EXERCISE INSTRUCTIONS:
The answer consists of the lines from the line holding "Итого | Расчетная цена (итог): 72970,01" through the last line of the entries, retyped exactly, and nothing else. No pictures belong in it.

─── INFORMATION GIVEN

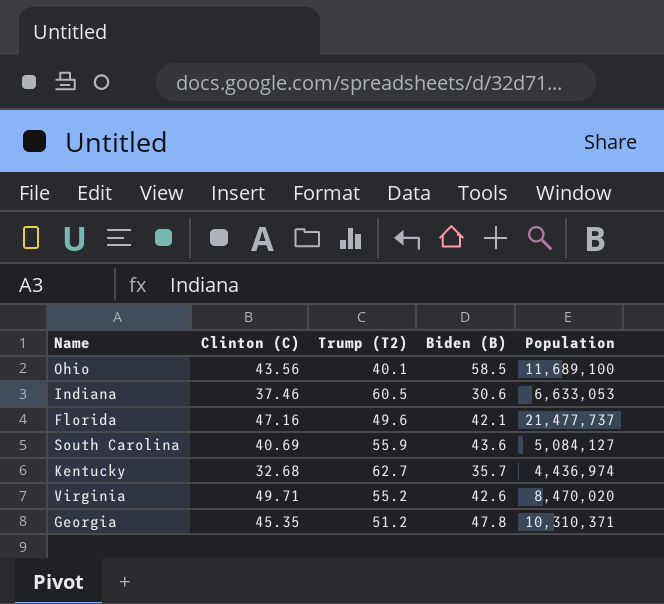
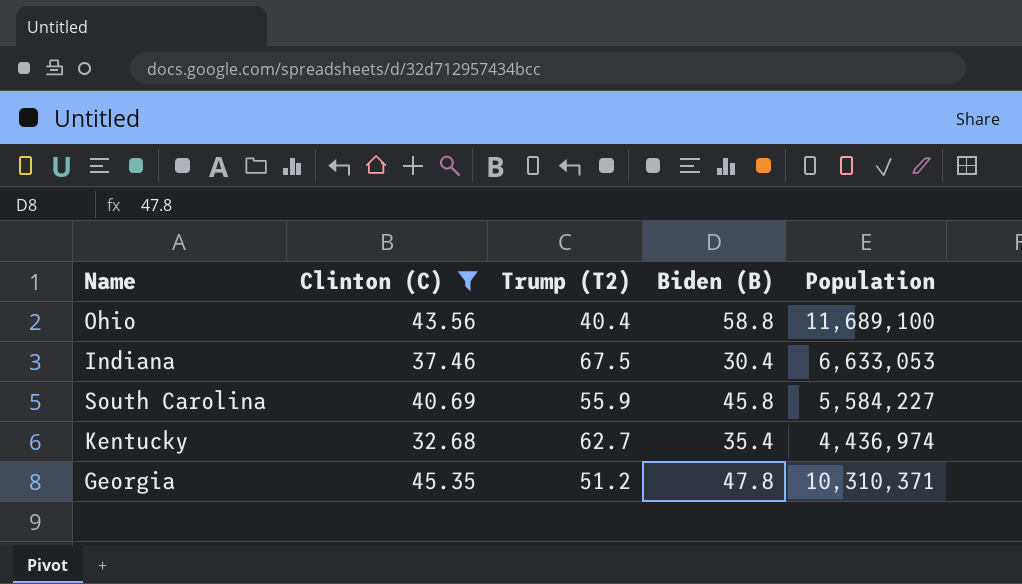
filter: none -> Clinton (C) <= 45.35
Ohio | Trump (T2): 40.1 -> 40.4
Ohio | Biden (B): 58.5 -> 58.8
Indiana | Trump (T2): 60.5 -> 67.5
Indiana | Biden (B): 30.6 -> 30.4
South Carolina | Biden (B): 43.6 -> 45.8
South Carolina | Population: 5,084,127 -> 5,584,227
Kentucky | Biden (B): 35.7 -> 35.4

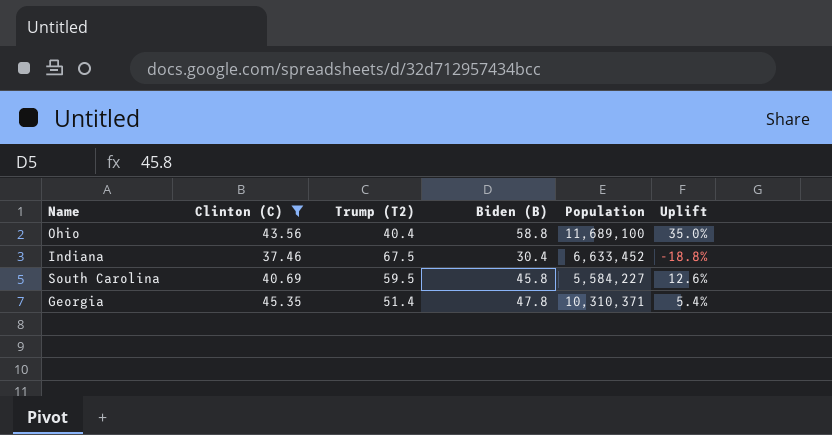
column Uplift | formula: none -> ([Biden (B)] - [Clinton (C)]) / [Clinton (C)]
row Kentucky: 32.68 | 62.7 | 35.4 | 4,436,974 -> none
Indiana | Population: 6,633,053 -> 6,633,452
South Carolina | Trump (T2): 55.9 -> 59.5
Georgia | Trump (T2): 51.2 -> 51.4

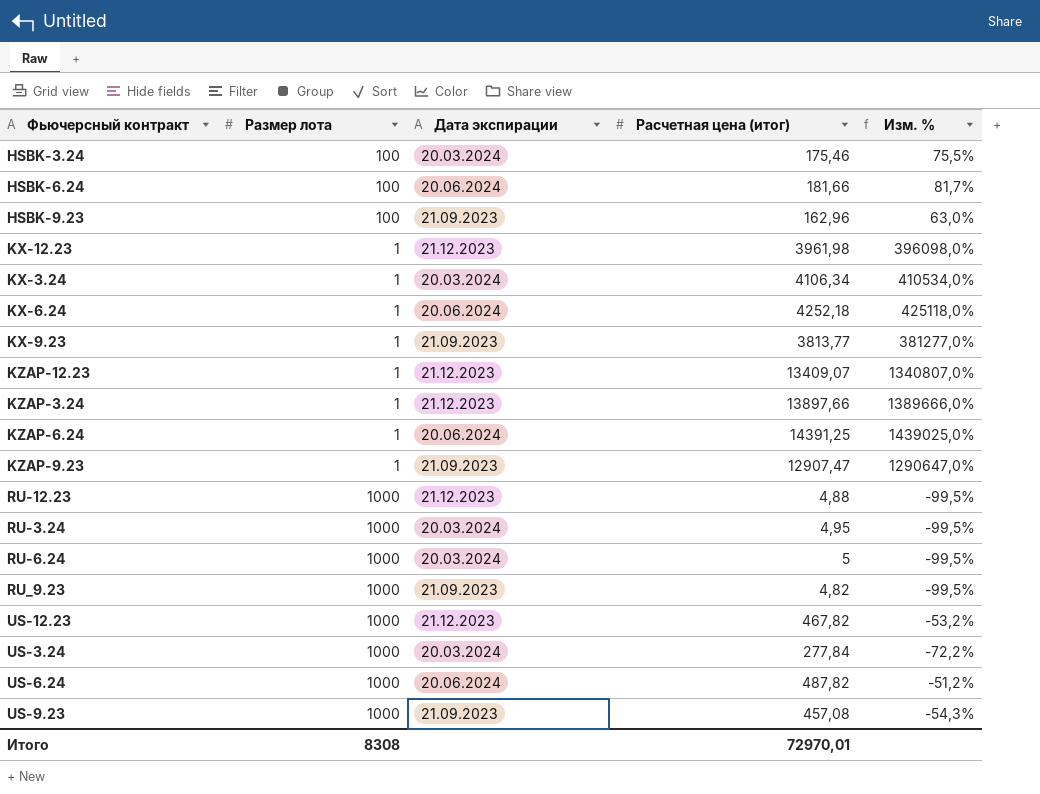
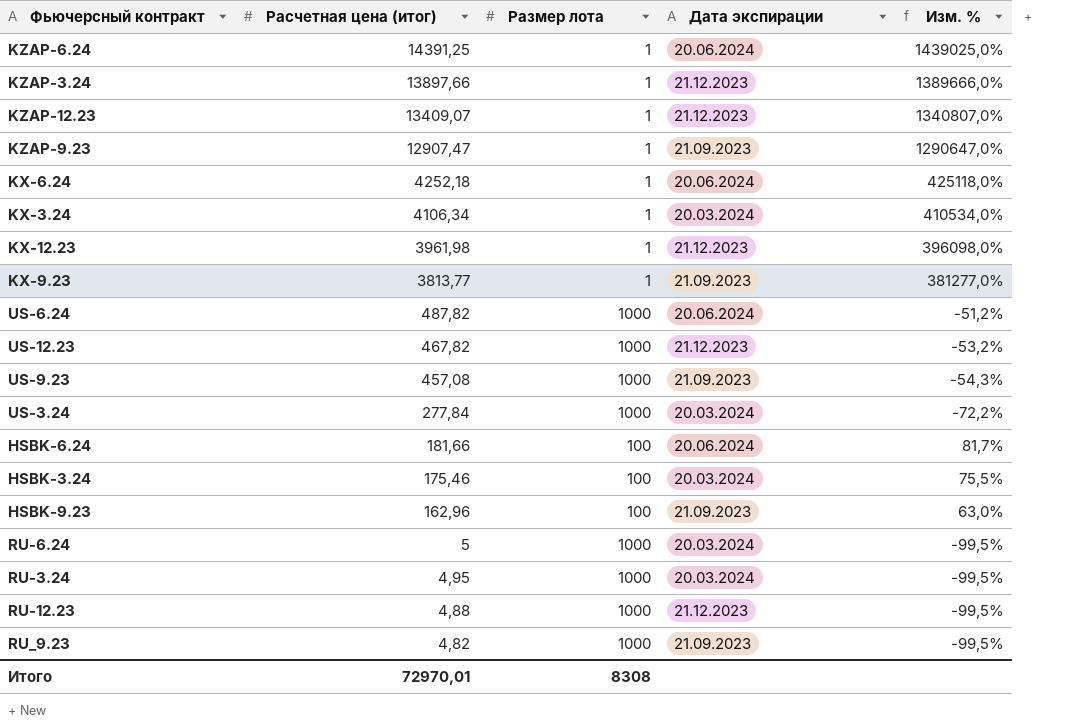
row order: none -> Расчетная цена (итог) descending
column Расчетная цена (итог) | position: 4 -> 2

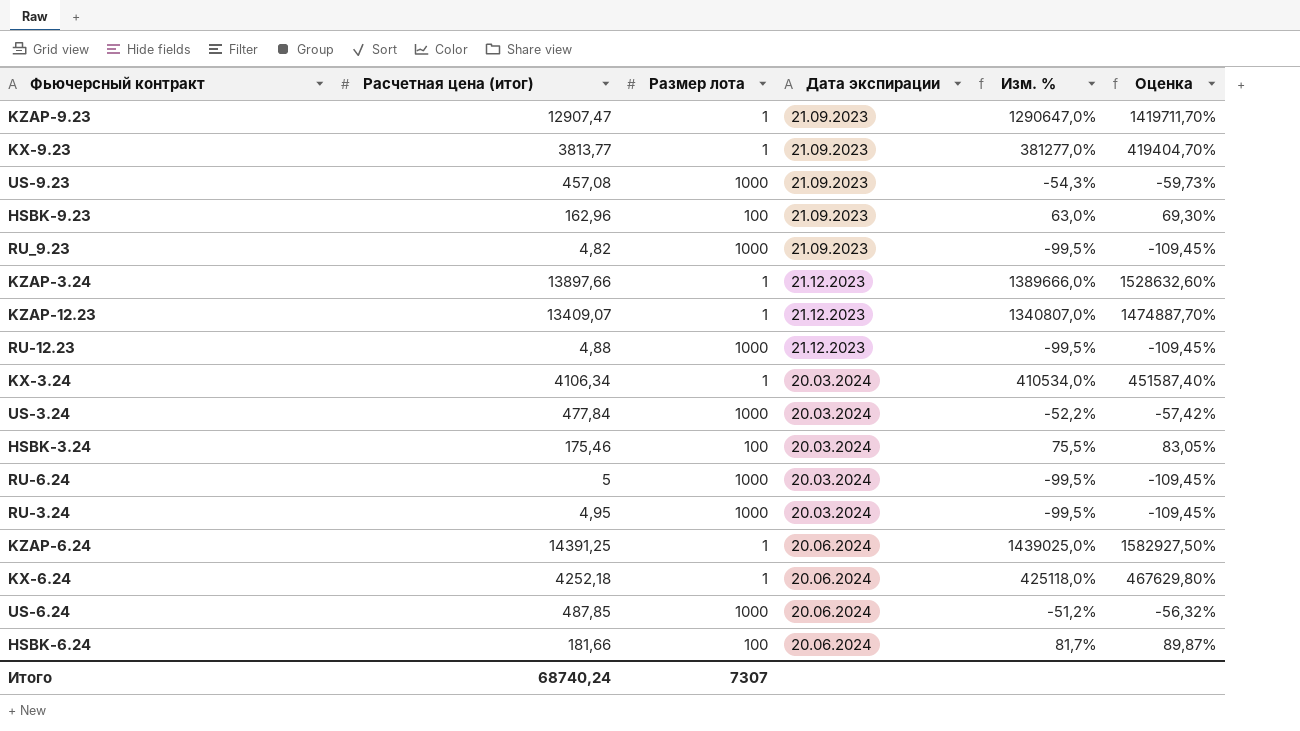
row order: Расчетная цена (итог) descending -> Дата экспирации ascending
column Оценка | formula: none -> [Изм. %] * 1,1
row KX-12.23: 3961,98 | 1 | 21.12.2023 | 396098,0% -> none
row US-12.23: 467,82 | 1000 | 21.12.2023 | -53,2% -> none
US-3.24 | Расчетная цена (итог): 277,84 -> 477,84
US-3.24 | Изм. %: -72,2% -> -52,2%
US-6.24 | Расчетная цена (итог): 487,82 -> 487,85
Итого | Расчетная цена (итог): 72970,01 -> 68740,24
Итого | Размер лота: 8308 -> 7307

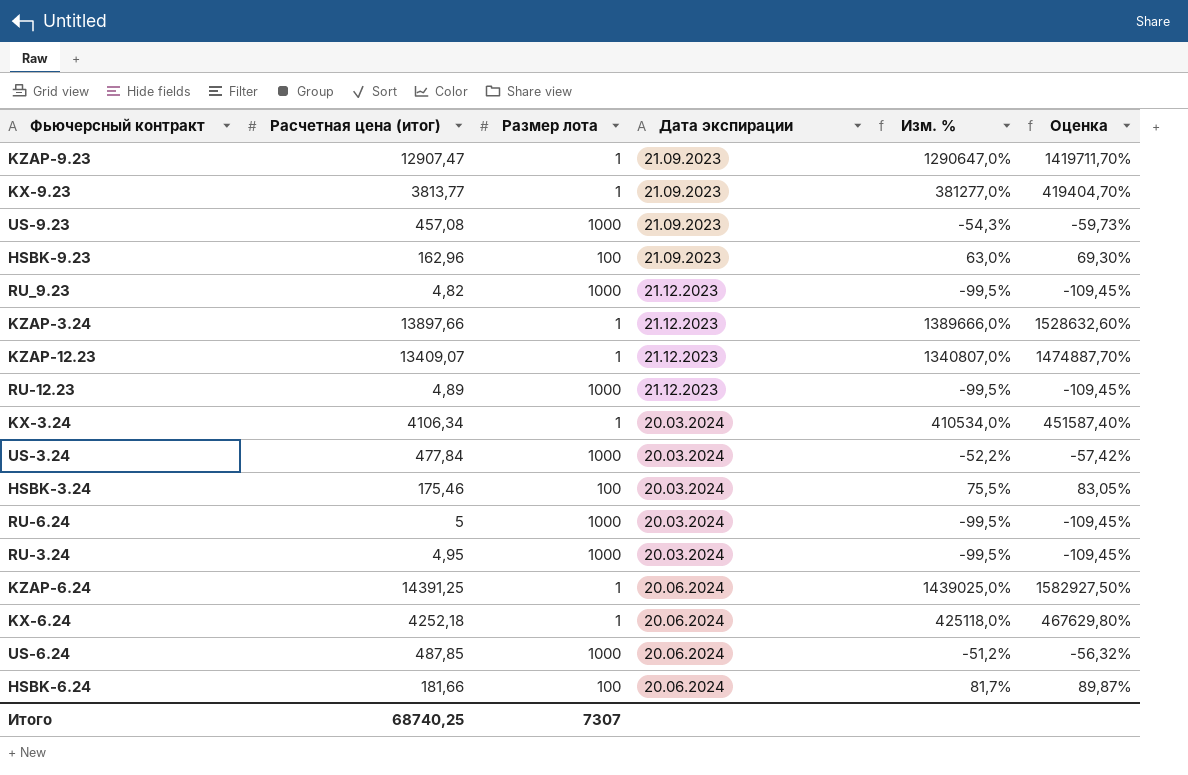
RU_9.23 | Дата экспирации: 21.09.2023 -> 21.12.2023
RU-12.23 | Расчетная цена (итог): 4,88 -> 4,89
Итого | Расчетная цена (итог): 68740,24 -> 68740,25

──────

TASK SOLUTION:
Итого | Расчетная цена (итог): 72970,01 -> 68740,24
Итого | Размер лота: 8308 -> 7307

RU_9.23 | Дата экспирации: 21.09.2023 -> 21.12.2023
RU-12.23 | Расчетная цена (итог): 4,88 -> 4,89
Итого | Расчетная цена (итог): 68740,24 -> 68740,25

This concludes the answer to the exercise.